I have a DataFrame with a MultiIndex. I want to select all the elements where the first level of the MultiIndex is one of a list of specified values. `loc` seems to be the way to do this, but it is giving me strange behavior. This is with the dev version from github. Here's an example DataFrame:
>>> d = pandas.DataFrame({
... 'X': [1, 1, 1, 1, 2, 2, 2, 3, 3, 4],
... 'Y': ['a', 'b', 'b', 'c', 'c', 'c', 'd', 'd', 'd', 'd']
... })
>>> print d
X Y
0 1 a
1 1 b
2 1 b
3 1 c
4 2 c
5 2 c
6 2 d
7 3 d
8 3 d
9 4 d
If I have a single-level index, as above, I can use `loc` with a list to select multiple rows:
>>> d.loc[[0, 2, 4]]
X Y
0 1 a
2 1 b
4 2 c
Now I give it a MultiIndex:
>>> d.set_index(["X", "Y"], inplace=True, drop=False)
>>> print d
X Y
X Y
1 a 1 a
b 1 b
b 1 b
c 1 c
2 c 2 c
c 2 c
d 2 d
3 d 3 d
d 3 d
4 d 4 d
Selecting rows by providing both index levels works:
>>> d.loc[1, 'b']
X Y
X Y
1 b 1 b
b 1 b
However, things begin to get strange if I try to pass lists of indices.

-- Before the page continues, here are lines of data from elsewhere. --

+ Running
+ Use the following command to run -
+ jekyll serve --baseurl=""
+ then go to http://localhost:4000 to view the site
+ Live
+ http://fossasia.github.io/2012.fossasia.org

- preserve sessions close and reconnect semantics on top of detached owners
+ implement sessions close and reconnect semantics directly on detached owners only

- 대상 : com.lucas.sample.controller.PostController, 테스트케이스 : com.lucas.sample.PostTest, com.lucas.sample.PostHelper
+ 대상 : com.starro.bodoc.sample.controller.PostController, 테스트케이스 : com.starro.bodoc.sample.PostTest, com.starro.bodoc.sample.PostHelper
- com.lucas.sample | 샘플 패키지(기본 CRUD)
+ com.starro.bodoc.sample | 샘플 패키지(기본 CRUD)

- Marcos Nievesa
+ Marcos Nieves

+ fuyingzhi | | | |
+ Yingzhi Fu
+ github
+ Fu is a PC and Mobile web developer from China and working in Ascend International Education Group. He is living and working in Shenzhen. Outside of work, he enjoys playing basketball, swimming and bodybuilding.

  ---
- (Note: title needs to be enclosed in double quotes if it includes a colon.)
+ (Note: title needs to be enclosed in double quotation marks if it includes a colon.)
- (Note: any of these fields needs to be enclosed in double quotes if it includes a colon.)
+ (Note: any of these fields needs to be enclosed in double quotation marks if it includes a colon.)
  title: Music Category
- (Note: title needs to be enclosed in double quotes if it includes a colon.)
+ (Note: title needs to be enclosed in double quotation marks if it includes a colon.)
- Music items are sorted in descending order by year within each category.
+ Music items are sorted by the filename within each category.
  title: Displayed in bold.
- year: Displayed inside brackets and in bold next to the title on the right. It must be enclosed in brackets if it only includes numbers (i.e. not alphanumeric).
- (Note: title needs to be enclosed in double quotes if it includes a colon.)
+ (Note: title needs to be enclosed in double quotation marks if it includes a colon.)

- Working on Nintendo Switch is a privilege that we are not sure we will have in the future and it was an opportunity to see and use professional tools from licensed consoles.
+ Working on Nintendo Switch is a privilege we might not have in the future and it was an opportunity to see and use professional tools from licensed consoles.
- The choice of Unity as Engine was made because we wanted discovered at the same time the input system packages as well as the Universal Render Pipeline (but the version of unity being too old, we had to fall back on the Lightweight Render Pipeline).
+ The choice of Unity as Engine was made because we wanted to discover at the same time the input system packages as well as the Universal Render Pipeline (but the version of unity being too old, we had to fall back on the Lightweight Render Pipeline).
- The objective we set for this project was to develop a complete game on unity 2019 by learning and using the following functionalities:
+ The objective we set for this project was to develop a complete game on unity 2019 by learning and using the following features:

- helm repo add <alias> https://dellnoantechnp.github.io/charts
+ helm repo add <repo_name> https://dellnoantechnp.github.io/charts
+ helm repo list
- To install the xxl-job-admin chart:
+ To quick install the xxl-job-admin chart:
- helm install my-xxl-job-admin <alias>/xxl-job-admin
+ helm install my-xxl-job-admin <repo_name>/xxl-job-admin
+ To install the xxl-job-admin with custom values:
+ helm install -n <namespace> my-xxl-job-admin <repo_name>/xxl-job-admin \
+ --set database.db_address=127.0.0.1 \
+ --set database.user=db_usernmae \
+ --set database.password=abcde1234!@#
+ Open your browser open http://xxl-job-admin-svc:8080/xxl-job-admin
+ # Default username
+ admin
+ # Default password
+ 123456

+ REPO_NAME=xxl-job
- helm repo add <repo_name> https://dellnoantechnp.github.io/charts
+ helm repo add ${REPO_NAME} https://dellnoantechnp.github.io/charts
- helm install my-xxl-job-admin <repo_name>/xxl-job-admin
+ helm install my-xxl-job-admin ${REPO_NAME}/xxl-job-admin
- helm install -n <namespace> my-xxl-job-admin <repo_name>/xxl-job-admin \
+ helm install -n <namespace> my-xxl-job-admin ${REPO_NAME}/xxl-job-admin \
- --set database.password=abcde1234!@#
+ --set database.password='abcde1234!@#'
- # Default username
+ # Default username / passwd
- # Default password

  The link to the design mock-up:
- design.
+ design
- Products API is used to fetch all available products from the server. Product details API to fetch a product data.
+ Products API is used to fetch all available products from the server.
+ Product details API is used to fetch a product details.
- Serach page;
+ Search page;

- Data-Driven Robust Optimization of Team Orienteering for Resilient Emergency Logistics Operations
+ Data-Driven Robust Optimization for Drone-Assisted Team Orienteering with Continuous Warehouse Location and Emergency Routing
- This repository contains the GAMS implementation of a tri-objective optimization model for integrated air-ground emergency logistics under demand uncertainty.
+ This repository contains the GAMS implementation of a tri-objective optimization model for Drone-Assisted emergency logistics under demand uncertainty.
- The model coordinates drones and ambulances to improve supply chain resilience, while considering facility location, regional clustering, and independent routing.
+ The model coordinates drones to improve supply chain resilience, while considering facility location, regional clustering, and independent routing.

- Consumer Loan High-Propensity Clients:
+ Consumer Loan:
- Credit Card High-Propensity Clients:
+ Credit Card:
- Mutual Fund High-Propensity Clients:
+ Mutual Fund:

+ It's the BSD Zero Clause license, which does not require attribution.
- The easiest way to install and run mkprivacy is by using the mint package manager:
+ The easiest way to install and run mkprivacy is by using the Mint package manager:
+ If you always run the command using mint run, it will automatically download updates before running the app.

If I pass the two indices as a list, the rows seem to be missing:
>>> d.loc[[1, 'b']]
X Y
1 NaN NaN
b NaN NaN
Notice that the index of the returned DataFrame mixes items from two different levels of the original DataFrame, which is weird. It's not clear what it's doing here; if it's selecting from the first level, it ought to throw an error because 'b' isn't a value in that level.
>>> d.loc[[1, 2]]
X Y
X Y
1 b 1 b
b 1 b
What it now gives me is rows 1 and 2 *by number* from the original data frame --- that is, the same as d.iloc[[1, 2]]! (I figured this out by trying other values, e.g., d.loc[[2, 6]] gives the same as d.iloc[[2, 6]].) This is quite surprising, as the docs state vehemently that loc is ONLY for label-based indexing.
Is this a bug? Given a sequence x, how can I index into the DataFrame to get all the rows where the first level of the MultiIndex is any of the values in x?